Work instruction | Only these lines of the data below are wanted: the one with "Lapsen oma luontoretki: 2 -> 3", the one with "ViVa Inka-Gold - Kleur 901 Gold: 1 -> none", and any lines between them, each repeated exactly.

..............................

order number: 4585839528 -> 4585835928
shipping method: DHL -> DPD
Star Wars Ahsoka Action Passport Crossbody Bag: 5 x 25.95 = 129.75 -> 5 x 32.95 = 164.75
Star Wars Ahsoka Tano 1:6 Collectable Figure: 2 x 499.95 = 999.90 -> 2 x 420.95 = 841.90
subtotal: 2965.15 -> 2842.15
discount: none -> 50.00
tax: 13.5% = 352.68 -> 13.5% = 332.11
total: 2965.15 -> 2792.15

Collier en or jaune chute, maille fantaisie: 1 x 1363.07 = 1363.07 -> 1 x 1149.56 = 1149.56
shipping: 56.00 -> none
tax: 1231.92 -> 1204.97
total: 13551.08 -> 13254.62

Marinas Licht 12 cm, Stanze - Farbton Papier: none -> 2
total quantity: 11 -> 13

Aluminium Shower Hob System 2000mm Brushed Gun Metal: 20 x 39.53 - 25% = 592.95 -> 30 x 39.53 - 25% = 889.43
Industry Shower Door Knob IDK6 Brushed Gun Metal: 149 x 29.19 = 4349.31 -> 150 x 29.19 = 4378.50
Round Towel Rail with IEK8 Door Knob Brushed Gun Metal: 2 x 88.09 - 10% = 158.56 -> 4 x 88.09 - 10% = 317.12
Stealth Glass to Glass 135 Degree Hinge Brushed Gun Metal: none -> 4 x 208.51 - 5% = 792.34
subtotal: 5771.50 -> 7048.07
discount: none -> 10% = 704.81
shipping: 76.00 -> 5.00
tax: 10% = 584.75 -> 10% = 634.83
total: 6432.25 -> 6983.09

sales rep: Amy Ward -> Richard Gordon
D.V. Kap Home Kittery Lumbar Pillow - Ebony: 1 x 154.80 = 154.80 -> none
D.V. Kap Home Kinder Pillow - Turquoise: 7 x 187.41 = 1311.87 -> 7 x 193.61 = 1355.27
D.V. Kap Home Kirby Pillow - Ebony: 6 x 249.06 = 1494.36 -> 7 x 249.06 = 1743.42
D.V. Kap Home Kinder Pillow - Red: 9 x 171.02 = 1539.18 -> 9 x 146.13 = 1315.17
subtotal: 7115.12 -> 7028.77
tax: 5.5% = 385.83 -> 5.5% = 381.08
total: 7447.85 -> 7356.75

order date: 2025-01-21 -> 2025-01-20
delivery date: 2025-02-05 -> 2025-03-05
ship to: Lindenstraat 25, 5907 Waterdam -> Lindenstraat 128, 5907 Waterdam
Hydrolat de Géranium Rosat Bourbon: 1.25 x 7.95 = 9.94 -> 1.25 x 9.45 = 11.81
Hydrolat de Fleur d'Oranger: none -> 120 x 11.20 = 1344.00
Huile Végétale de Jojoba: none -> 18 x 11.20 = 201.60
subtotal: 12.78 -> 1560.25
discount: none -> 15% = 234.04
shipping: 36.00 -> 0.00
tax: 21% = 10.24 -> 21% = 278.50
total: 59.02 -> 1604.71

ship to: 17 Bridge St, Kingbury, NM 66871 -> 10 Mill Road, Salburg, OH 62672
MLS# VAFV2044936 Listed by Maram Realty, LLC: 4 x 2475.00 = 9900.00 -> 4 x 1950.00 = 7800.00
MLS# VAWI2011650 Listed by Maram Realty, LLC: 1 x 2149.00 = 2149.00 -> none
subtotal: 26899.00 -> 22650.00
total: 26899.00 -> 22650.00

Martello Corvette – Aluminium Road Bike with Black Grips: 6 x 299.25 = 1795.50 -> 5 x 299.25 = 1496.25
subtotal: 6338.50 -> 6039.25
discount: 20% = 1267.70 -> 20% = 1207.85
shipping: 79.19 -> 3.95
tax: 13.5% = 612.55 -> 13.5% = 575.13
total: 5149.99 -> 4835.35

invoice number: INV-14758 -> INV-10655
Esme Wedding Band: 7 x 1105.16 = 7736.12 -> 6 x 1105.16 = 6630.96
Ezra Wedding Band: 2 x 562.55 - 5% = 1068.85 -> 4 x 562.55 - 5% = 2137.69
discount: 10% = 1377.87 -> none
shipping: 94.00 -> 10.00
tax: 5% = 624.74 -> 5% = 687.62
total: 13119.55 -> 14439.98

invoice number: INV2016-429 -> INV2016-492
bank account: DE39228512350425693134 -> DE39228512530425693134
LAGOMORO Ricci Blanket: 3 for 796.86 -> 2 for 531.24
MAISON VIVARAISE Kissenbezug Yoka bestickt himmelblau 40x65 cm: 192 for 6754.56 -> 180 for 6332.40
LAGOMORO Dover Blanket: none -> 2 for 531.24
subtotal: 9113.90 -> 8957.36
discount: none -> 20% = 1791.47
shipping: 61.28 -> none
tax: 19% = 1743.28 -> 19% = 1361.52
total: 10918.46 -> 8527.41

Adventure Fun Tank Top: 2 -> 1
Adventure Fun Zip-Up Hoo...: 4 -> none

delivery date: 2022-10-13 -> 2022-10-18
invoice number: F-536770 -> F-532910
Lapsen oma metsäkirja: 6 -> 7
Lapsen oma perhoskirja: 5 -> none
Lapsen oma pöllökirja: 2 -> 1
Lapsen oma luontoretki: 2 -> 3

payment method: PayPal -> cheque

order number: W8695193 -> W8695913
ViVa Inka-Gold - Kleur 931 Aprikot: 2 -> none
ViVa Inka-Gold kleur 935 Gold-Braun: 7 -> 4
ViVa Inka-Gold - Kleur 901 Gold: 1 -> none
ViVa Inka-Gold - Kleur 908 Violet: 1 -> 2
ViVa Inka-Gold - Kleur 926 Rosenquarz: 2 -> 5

..............................

Reply |
Lapsen oma luontoretki: 2 -> 3

payment method: PayPal -> cheque

order number: W8695193 -> W8695913
ViVa Inka-Gold - Kleur 931 Aprikot: 2 -> none
ViVa Inka-Gold kleur 935 Gold-Braun: 7 -> 4
ViVa Inka-Gold - Kleur 901 Gold: 1 -> none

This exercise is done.